In the records below, print each line exactly and leave every image out.
== Segment start ==
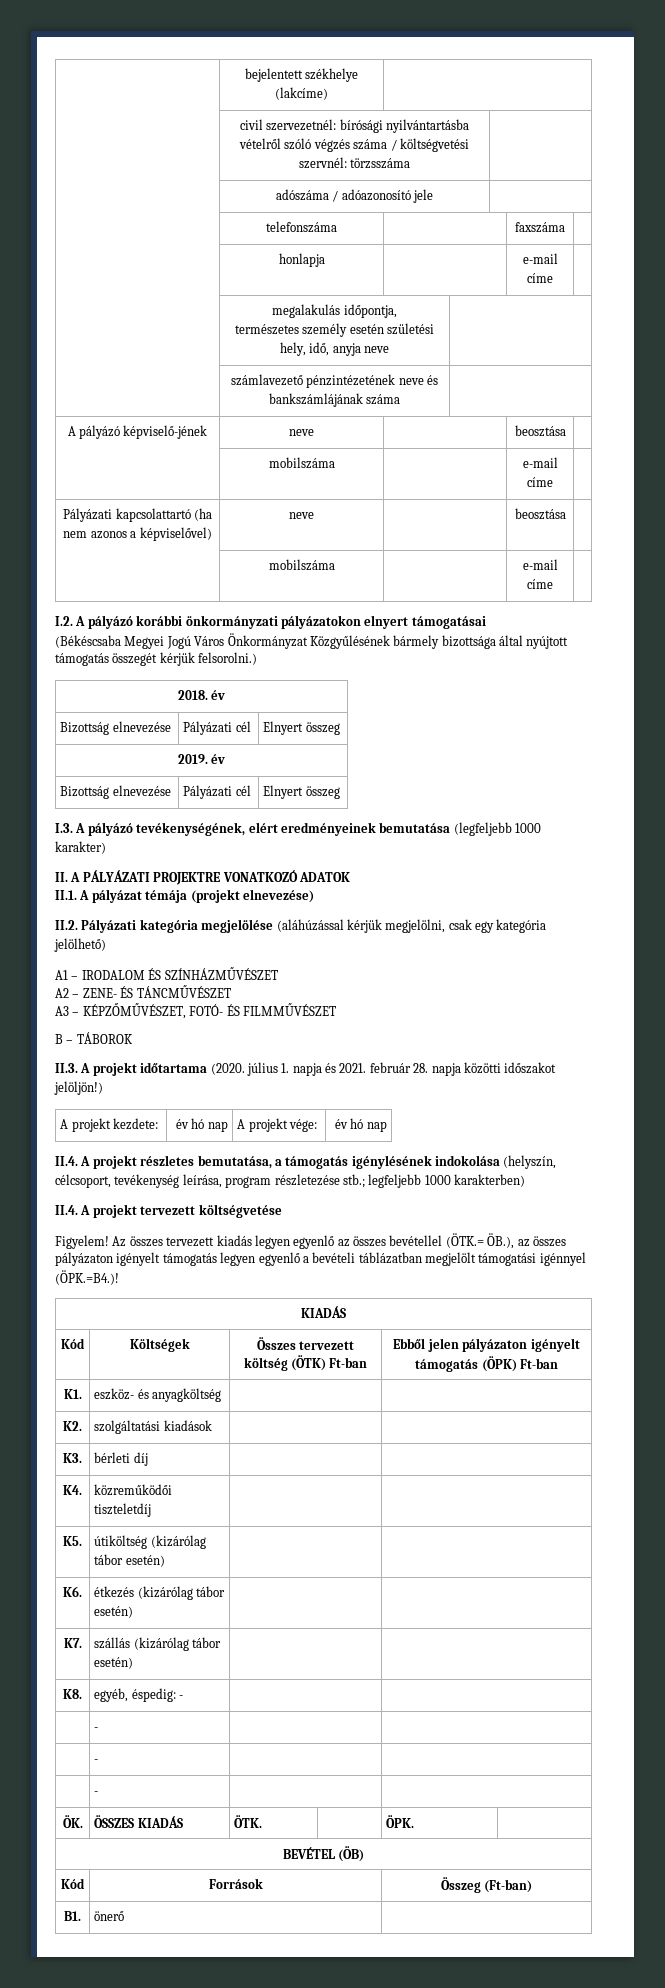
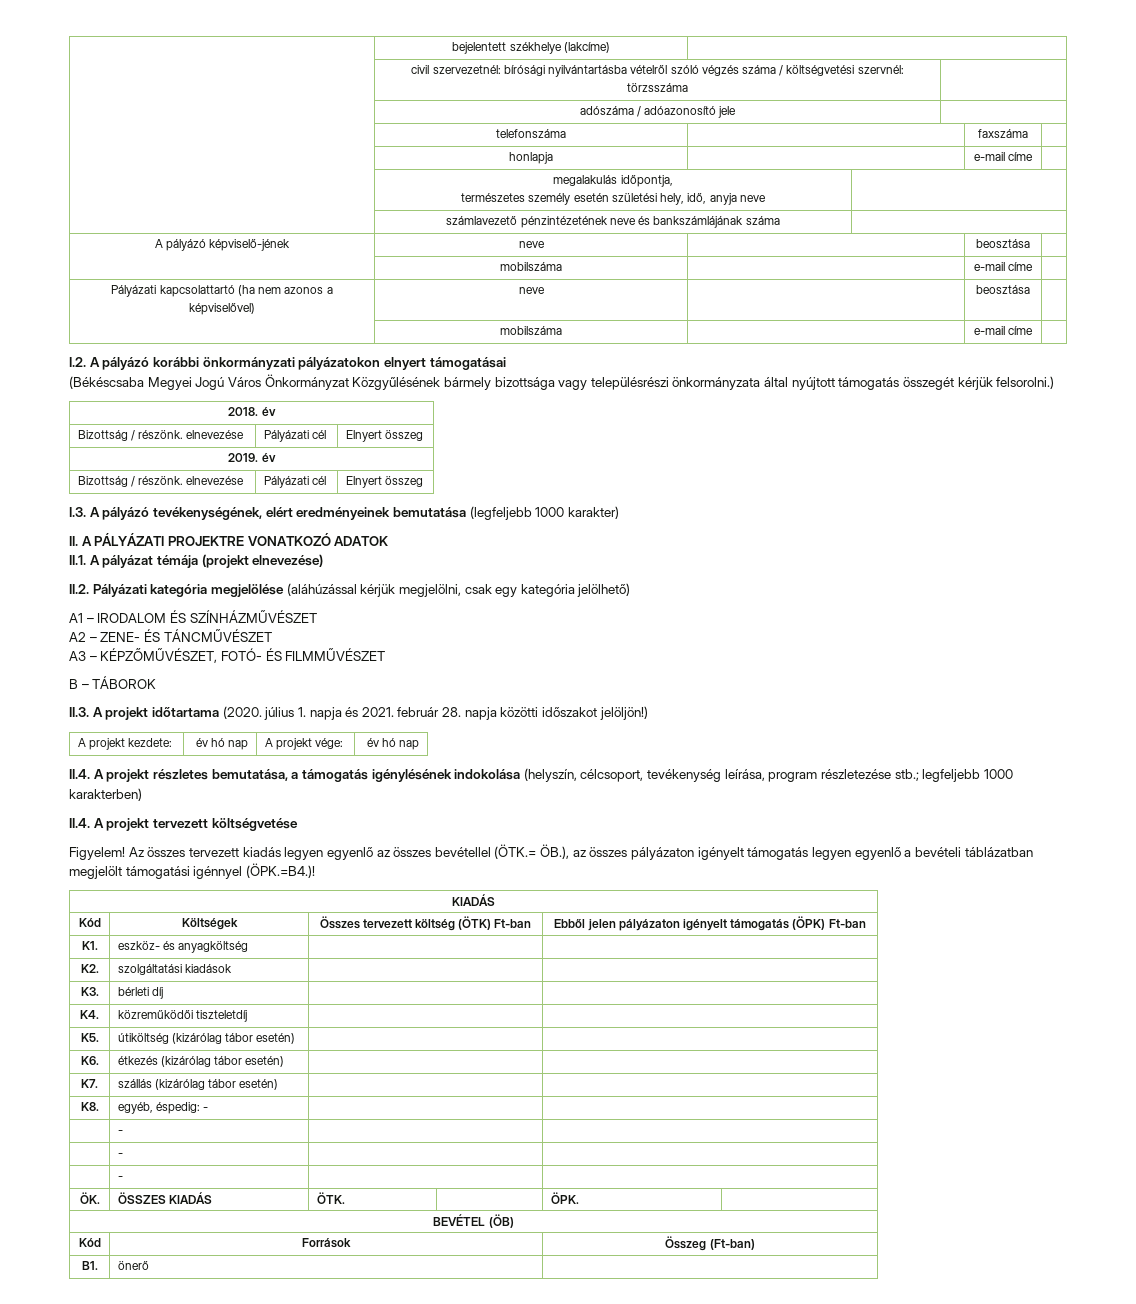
- (Békéscsaba Megyei Jogú Város Önkormányzat Közgyűlésének bármely bizottsága által nyújtott támogatás összegét kérjük felsorolni.)
+ (Békéscsaba Megyei Jogú Város Önkormányzat Közgyűlésének bármely bizottsága vagy településrészi önkormányzata által nyújtott támogatás összegét kérjük felsorolni.)
  2018. év
- Bizottság elnevezése | Pályázati cél | Elnyert összeg
+ Bizottság / részönk. elnevezése | Pályázati cél | Elnyert összeg
  2019. év
- Bizottság elnevezése | Pályázati cél | Elnyert összeg
+ Bizottság / részönk. elnevezése | Pályázati cél | Elnyert összeg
== Segment end ==
**EXERCISE RESPONSE:**
- (Békéscsaba Megyei Jogú Város Önkormányzat Közgyűlésének bármely bizottsága által nyújtott támogatás összegét kérjük felsorolni.)
+ (Békéscsaba Megyei Jogú Város Önkormányzat Közgyűlésének bármely bizottsága vagy településrészi önkormányzata által nyújtott támogatás összegét kérjük felsorolni.)
  2018. év
- Bizottság elnevezése | Pályázati cél | Elnyert összeg
+ Bizottság / részönk. elnevezése | Pályázati cél | Elnyert összeg
  2019. év
- Bizottság elnevezése | Pályázati cél | Elnyert összeg
+ Bizottság / részönk. elnevezése | Pályázati cél | Elnyert összeg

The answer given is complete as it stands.